WORK TO BE COMPLETED: Transcribe word for word the lines spanning the line with "- Copy .env.example" through the end of the records.

SOURCE RECORDS:
----------

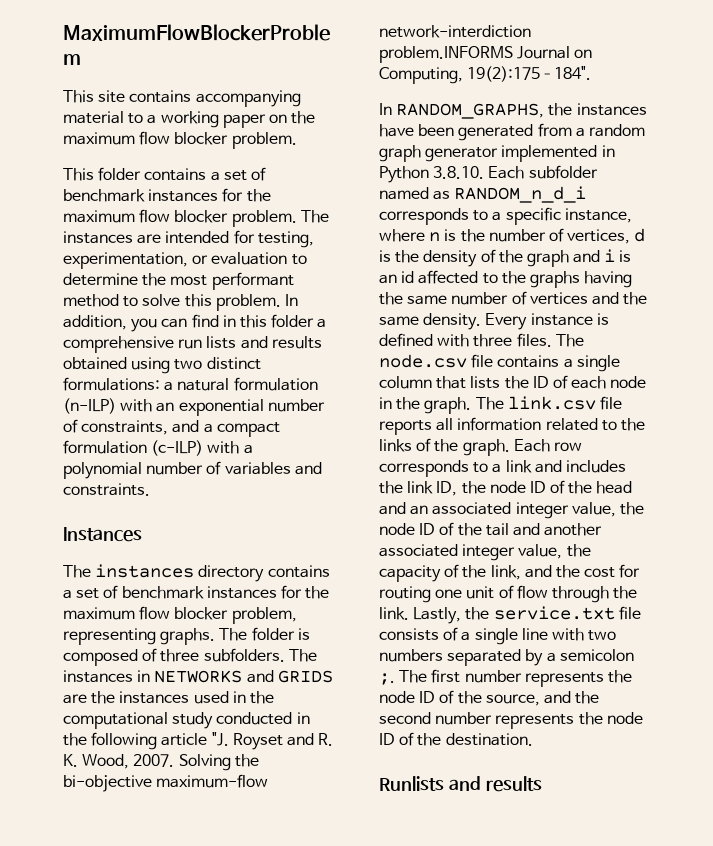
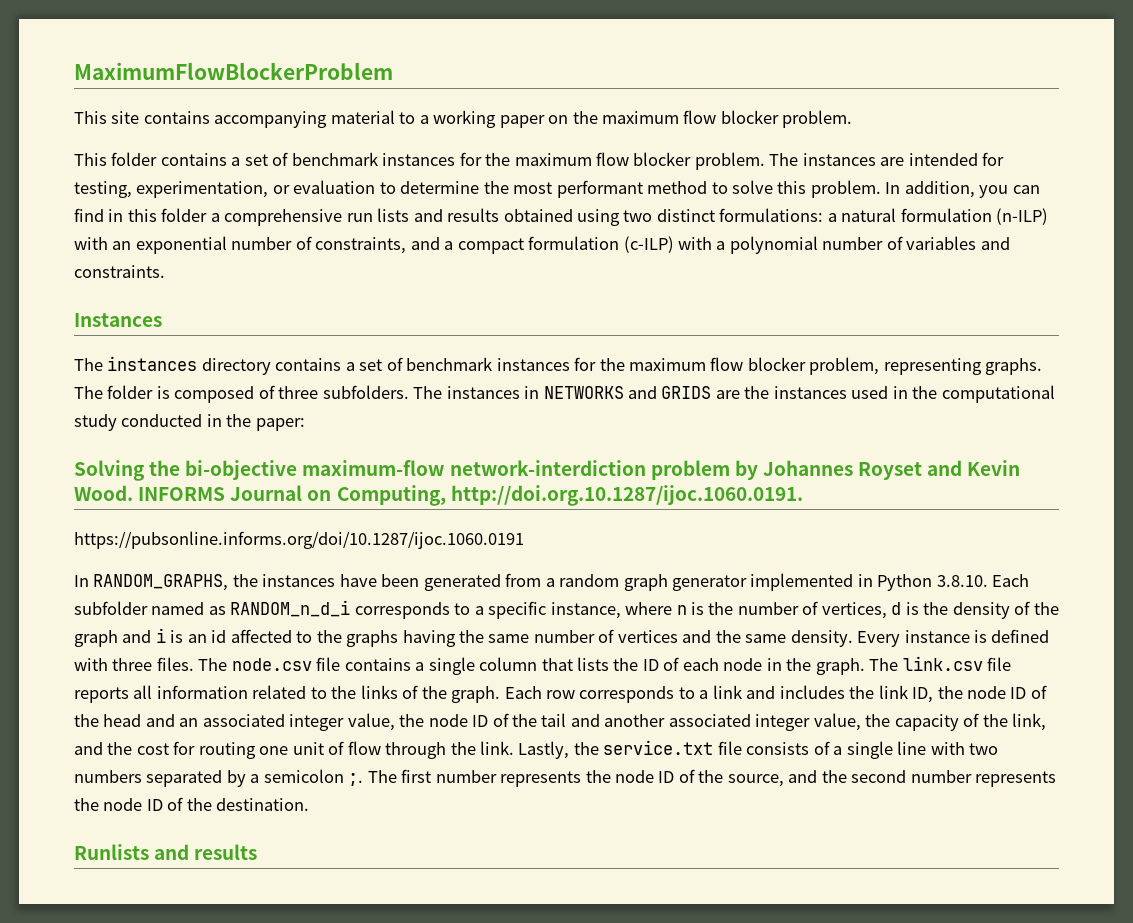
- The instances in NETWORKS and GRIDS are the instances used in the computational study conducted in the following article "J. Royset and R. K. Wood, 2007. Solving the bi-objective maximum-flow network-interdiction problem.INFORMS Journal on Computing, 19(2):175–184".
+ The instances in NETWORKS and GRIDS are the instances used in the computational study conducted in the paper:
+ Solving the bi-objective maximum-flow network-interdiction problem by Johannes Royset and Kevin Wood. INFORMS Journal on Computing, http://doi.org.10.1287/ijoc.1060.0191.
+ https://pubsonline.informs.org/doi/10.1287/ijoc.1060.0191

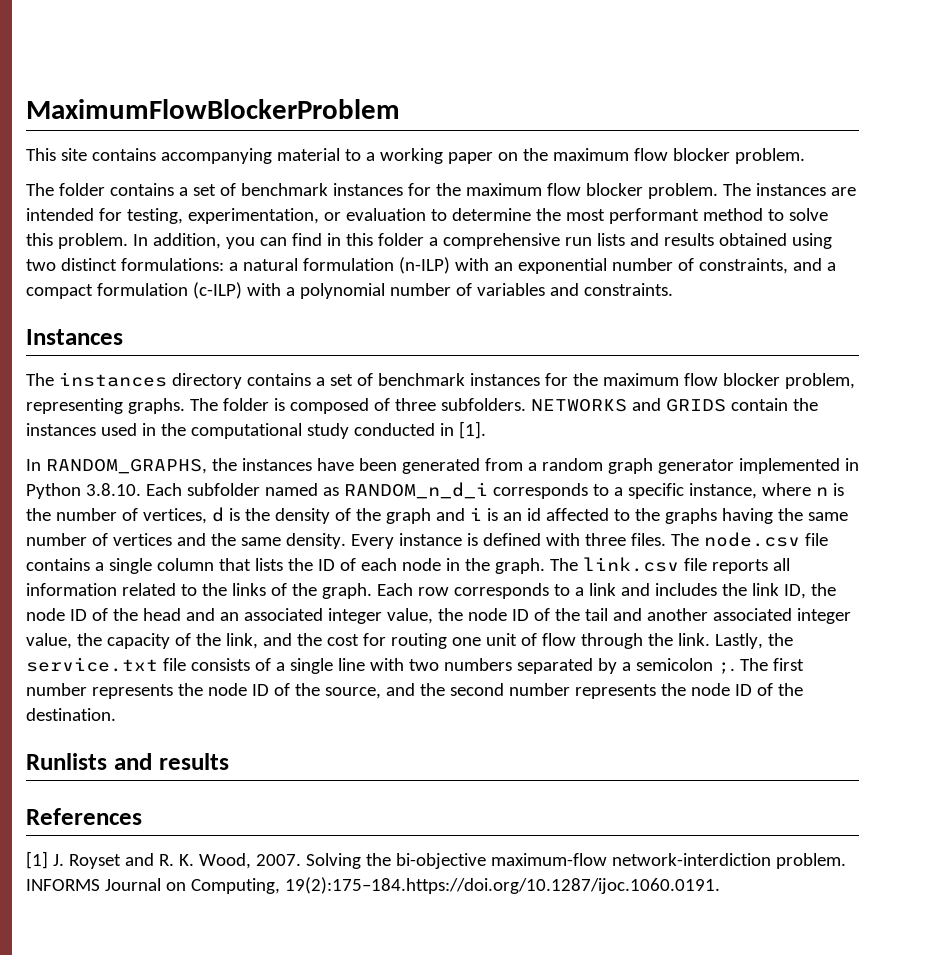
- This folder contains a set of benchmark instances for the maximum flow blocker problem.
+ The folder contains a set of benchmark instances for the maximum flow blocker problem.
- The instances in NETWORKS and GRIDS are the instances used in the computational study conducted in the paper:
- Solving the bi-objective maximum-flow network-interdiction problem by Johannes Royset and Kevin Wood. INFORMS Journal on Computing, http://doi.org.10.1287/ijoc.1060.0191.
- https://pubsonline.informs.org/doi/10.1287/ijoc.1060.0191
+ NETWORKS and GRIDS contain the instances used in the computational study conducted in [1].
+ References
+ [1] J. Royset and R. K. Wood, 2007. Solving the bi-objective maximum-flow network-interdiction problem. INFORMS Journal on Computing, 19(2):175–184.https://doi.org/10.1287/ijoc.1060.0191.

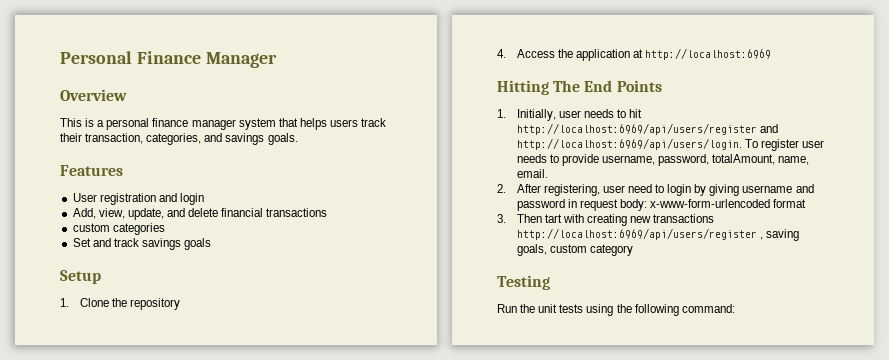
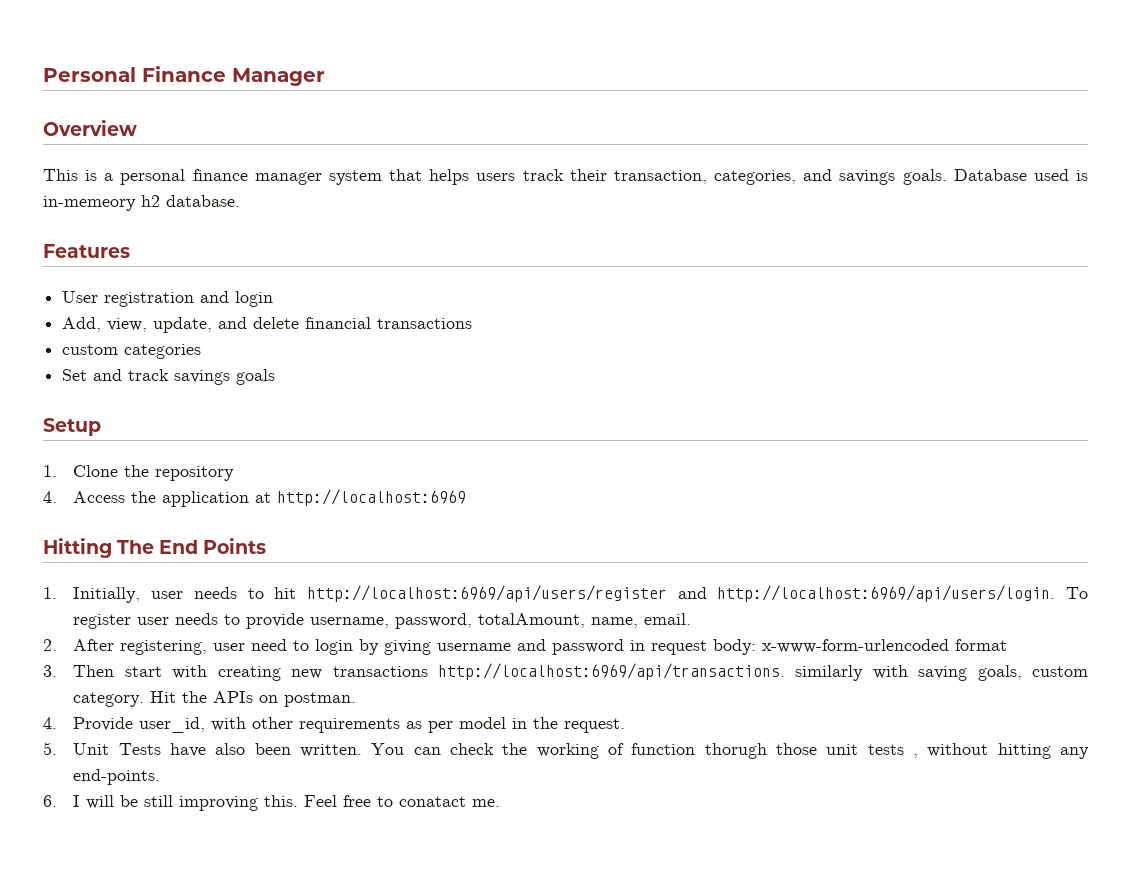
+ Database used is in-memeory h2 database.
- 3. Then tart with creating new transactions http://localhost:6969/api/users/register , saving goals, custom category
- Testing
- Run the unit tests using the following command:
+ 3. Then start with creating new transactions http://localhost:6969/api/transactions. similarly with saving goals, custom category. Hit the APIs on postman.
+ 4. Provide user_id, with other requirements as per model in the request.
+ 5. Unit Tests have also been written. You can check the working of function thorugh those unit tests , without hitting any end-points.
+ 6. I will be still improving this. Feel free to conatact me.

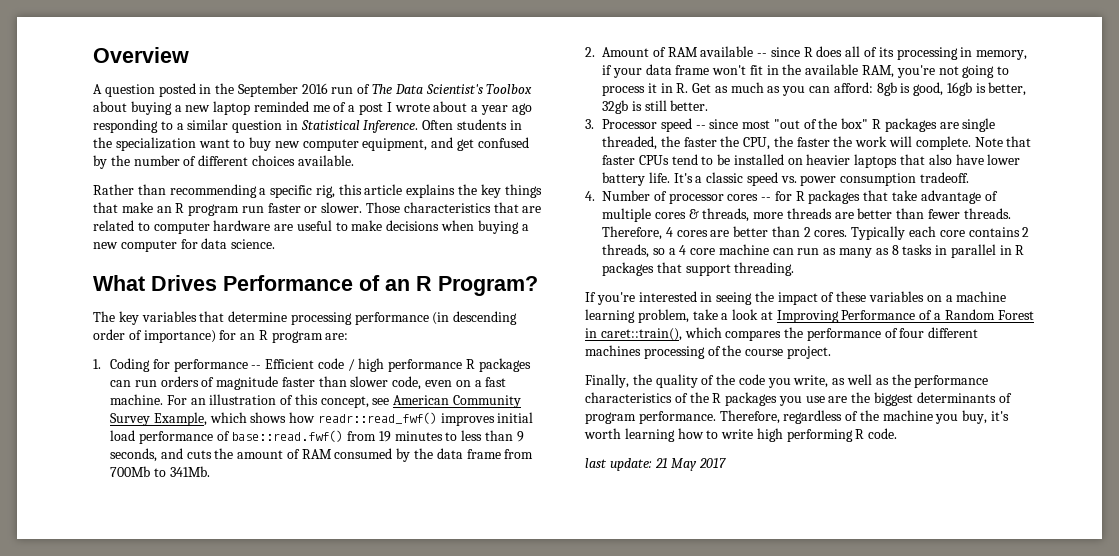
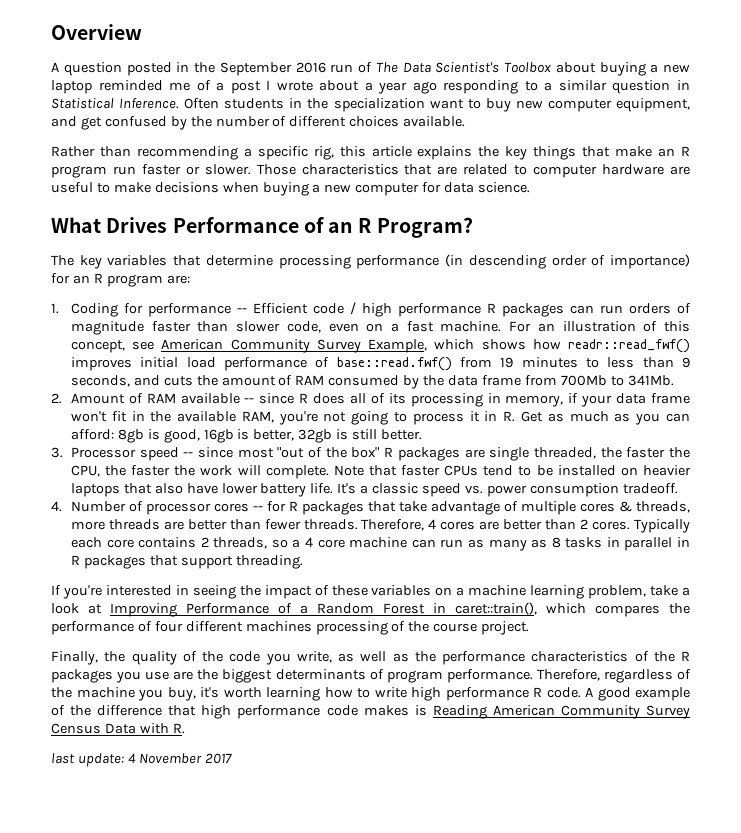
- Therefore, regardless of the machine you buy, it's worth learning how to write high performing R code.
+ Therefore, regardless of the machine you buy, it's worth learning how to write high performance R code. A good example of the difference that high performance code makes is Reading American Community Survey Census Data with R.
- last update: 21 May 2017
+ last update: 4 November 2017

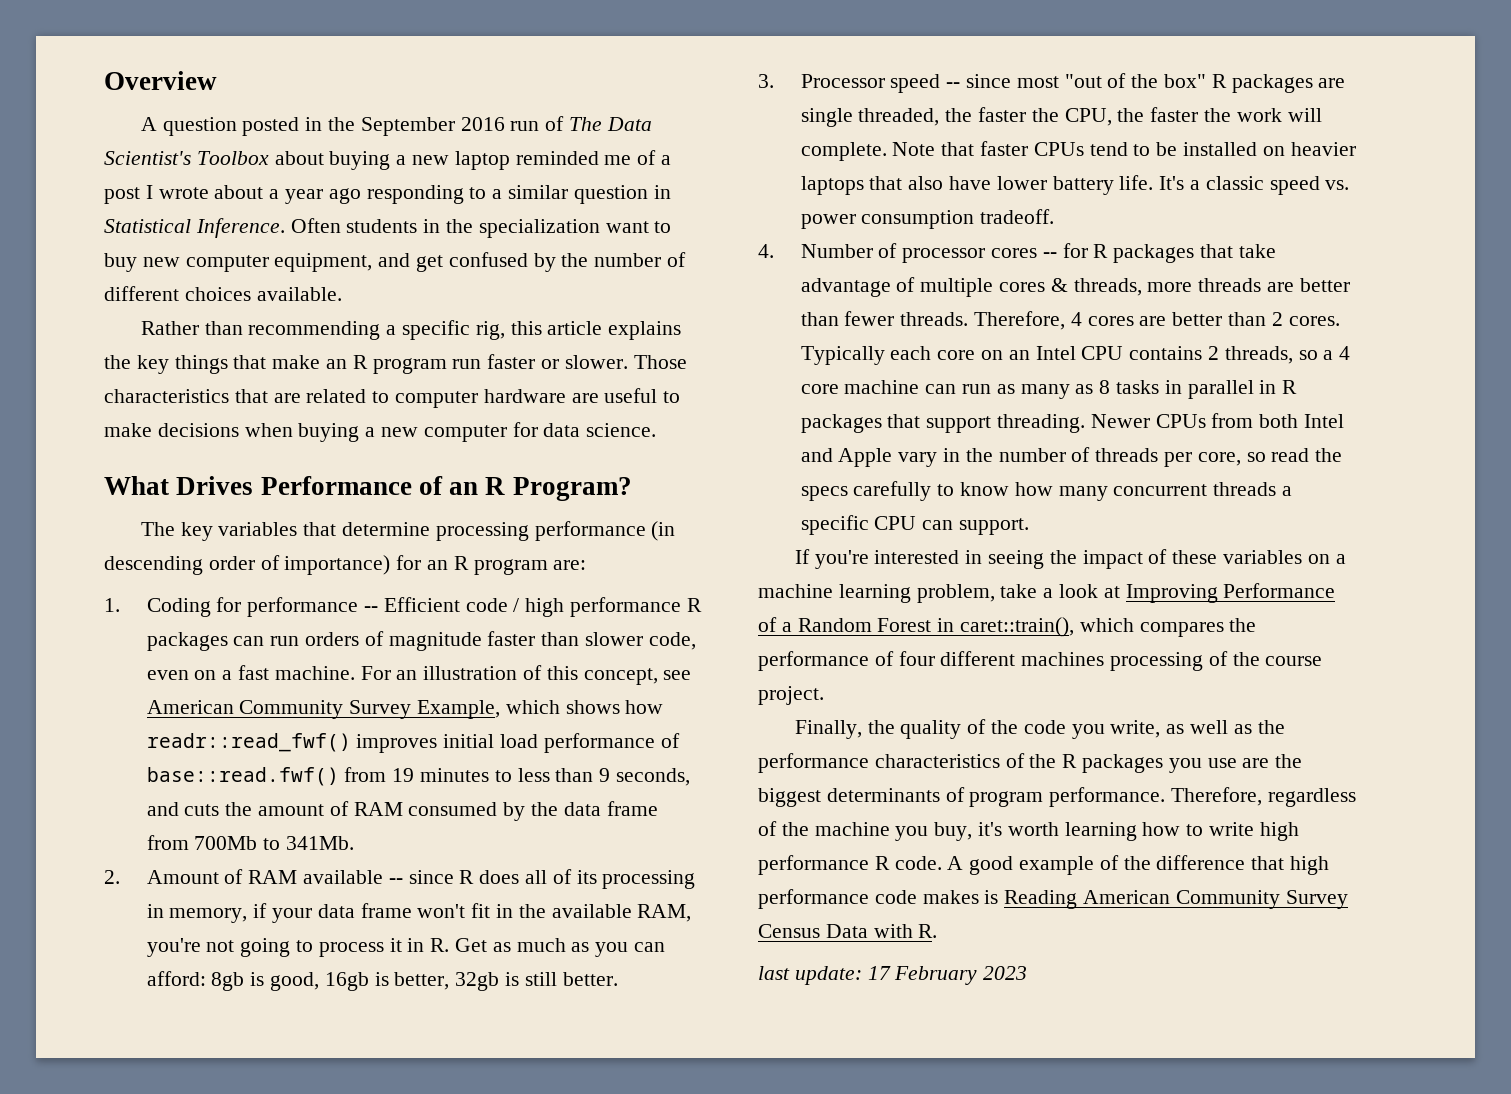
- Typically each core contains 2 threads, so a 4 core machine can run as many as 8 tasks in parallel in R packages that support threading.
+ Typically each core on an Intel CPU contains 2 threads, so a 4 core machine can run as many as 8 tasks in parallel in R packages that support threading. Newer CPUs from both Intel and Apple vary in the number of threads per core, so read the specs carefully to know how many concurrent threads a specific CPU can support.
- last update: 4 November 2017
+ last update: 17 February 2023

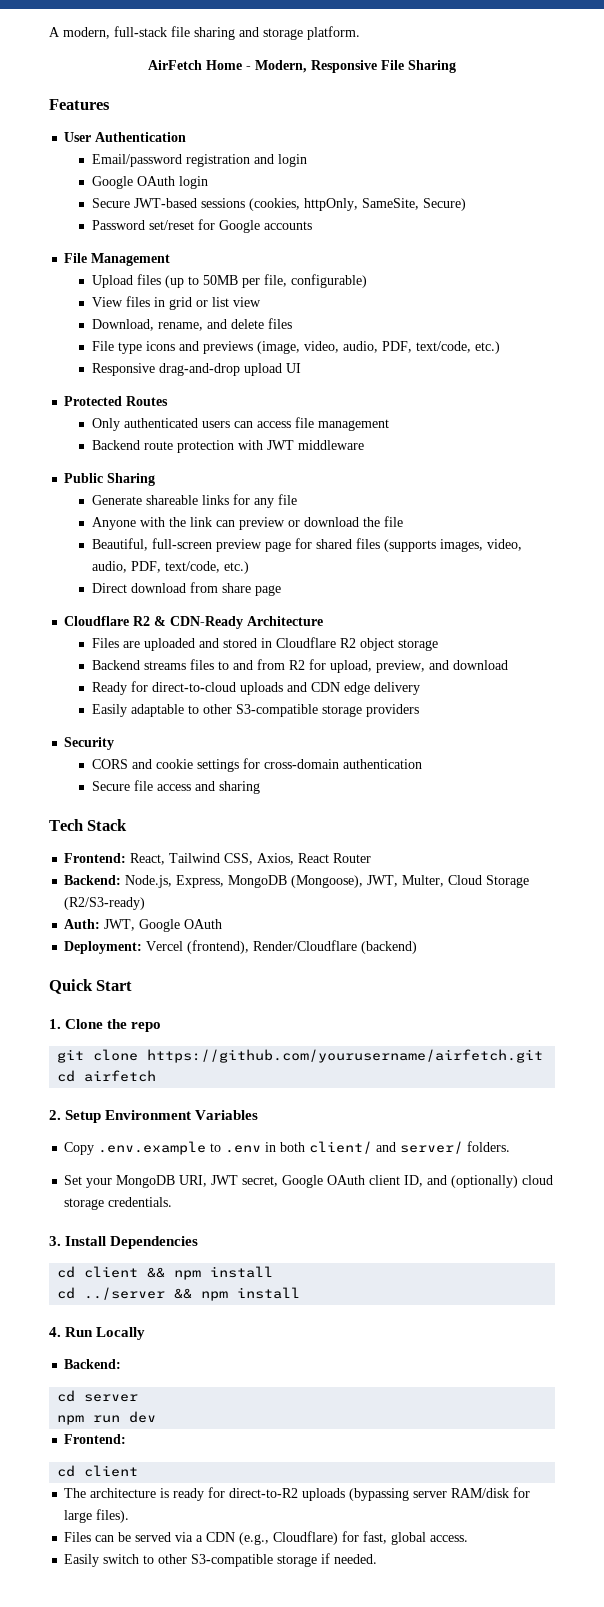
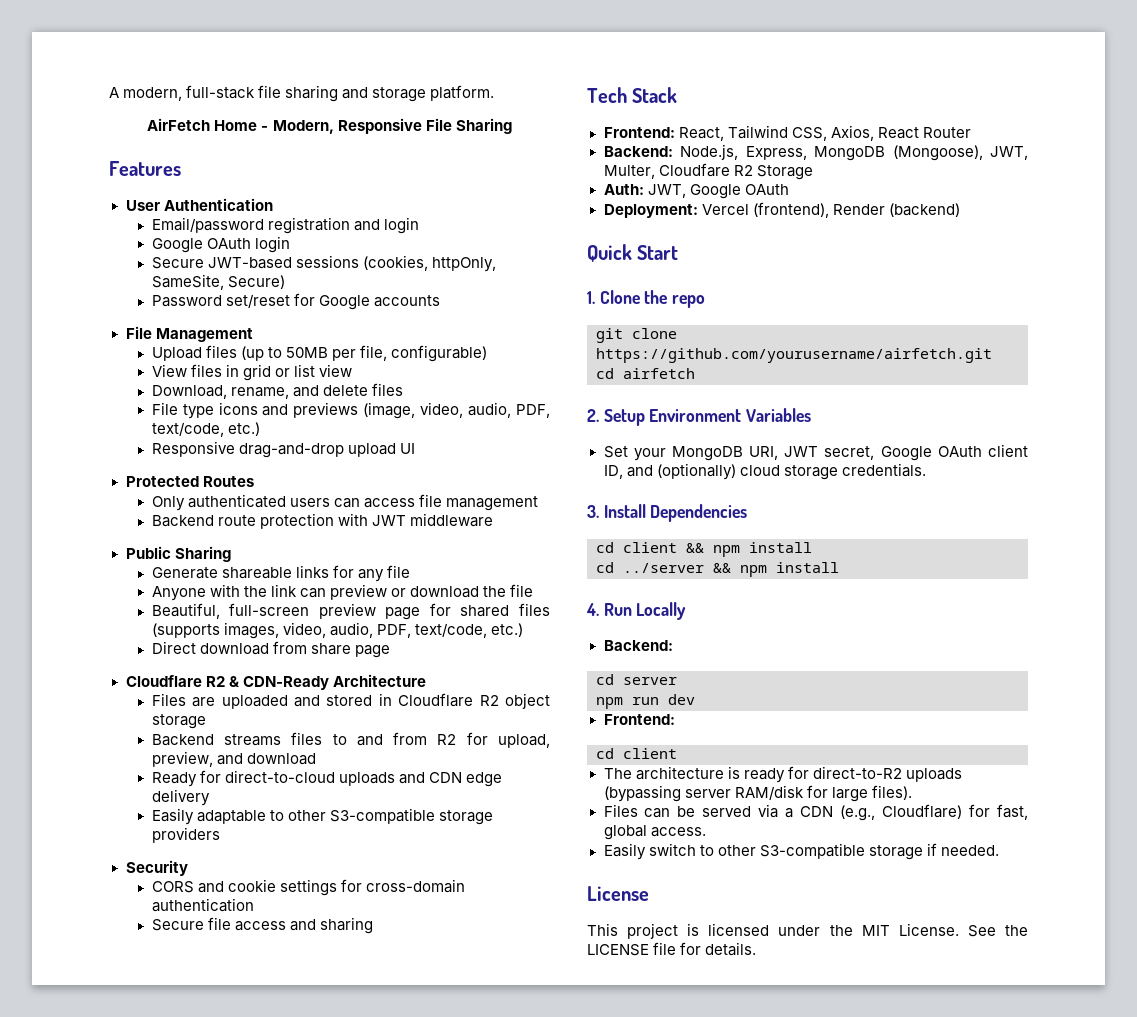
- Backend: Node.js, Express, MongoDB (Mongoose), JWT, Multer, Cloud Storage (R2/S3-ready)
+ Backend: Node.js, Express, MongoDB (Mongoose), JWT, Multer, Cloudfare R2 Storage
- Deployment: Vercel (frontend), Render/Cloudflare (backend)
+ Deployment: Vercel (frontend), Render (backend)
- Copy .env.example to .env in both client/ and server/ folders.
+ License
+ This project is licensed under the MIT License. See the LICENSE file for details.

----------

WRITTEN SOLUTION:
- Copy .env.example to .env in both client/ and server/ folders.
+ License
+ This project is licensed under the MIT License. See the LICENSE file for details.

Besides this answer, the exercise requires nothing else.